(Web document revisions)
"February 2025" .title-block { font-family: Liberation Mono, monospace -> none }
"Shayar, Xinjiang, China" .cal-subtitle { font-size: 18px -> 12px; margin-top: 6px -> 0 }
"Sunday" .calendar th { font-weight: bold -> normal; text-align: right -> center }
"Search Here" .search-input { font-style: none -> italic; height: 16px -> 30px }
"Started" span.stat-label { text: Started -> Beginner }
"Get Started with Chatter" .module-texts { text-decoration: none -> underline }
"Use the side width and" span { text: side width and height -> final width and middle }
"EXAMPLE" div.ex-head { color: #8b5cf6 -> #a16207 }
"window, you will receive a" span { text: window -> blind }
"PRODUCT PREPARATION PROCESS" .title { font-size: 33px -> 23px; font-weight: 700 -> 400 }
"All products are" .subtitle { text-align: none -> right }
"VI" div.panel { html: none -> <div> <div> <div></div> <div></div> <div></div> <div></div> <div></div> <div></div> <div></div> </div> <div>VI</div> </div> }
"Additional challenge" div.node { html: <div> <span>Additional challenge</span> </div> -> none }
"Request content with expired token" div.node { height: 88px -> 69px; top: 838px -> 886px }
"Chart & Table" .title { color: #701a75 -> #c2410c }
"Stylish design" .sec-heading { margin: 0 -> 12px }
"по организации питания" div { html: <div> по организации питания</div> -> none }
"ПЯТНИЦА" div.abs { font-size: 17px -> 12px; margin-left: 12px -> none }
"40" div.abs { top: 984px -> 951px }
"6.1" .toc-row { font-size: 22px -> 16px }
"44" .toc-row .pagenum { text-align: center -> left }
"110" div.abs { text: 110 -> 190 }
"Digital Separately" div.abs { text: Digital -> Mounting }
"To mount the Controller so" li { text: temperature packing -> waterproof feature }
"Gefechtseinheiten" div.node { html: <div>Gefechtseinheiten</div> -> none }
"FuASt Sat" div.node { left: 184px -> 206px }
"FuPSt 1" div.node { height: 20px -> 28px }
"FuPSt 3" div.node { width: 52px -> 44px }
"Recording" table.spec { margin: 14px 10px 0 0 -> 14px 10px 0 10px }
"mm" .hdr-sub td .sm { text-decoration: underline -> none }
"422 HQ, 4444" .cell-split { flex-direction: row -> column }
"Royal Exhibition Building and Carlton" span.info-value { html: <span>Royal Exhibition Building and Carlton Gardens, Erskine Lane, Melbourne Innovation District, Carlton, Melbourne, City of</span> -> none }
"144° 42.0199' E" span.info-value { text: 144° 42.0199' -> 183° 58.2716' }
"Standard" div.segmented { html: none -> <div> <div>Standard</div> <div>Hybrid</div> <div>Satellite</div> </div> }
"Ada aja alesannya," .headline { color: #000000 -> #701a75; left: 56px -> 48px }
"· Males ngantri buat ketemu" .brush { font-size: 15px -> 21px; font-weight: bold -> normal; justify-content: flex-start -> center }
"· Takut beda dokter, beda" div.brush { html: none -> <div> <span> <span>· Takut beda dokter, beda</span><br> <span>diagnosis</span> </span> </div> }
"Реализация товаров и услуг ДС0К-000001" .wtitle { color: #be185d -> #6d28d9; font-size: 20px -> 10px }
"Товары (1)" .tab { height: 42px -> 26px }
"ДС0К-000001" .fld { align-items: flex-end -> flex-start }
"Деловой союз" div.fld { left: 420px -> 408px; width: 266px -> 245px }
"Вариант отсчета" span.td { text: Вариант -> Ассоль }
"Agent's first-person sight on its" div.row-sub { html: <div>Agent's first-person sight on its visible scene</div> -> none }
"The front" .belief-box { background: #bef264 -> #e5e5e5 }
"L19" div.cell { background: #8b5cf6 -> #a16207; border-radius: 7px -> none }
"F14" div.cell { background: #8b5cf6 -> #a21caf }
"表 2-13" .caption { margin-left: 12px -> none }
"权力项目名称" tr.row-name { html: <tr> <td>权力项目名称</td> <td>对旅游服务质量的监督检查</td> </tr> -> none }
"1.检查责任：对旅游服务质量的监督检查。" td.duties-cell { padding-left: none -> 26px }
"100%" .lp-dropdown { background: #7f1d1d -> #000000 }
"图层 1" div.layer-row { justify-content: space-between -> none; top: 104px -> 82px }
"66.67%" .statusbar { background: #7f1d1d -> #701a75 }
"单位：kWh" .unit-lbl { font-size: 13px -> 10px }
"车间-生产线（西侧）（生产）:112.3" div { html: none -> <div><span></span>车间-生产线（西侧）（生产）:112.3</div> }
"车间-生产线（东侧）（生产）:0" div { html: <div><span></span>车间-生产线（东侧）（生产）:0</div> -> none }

# INSTRUCTIONS TO FOLLOW:
Find the lines in the data that include "center", then copy each of them.

# WRITTEN RESPONSE:
"Sunday" .calendar th { font-weight: bold -> normal; text-align: right -> center }
"44" .toc-row .pagenum { text-align: center -> left }
"· Males ngantri buat ketemu" .brush { font-size: 15px -> 21px; font-weight: bold -> normal; justify-content: flex-start -> center }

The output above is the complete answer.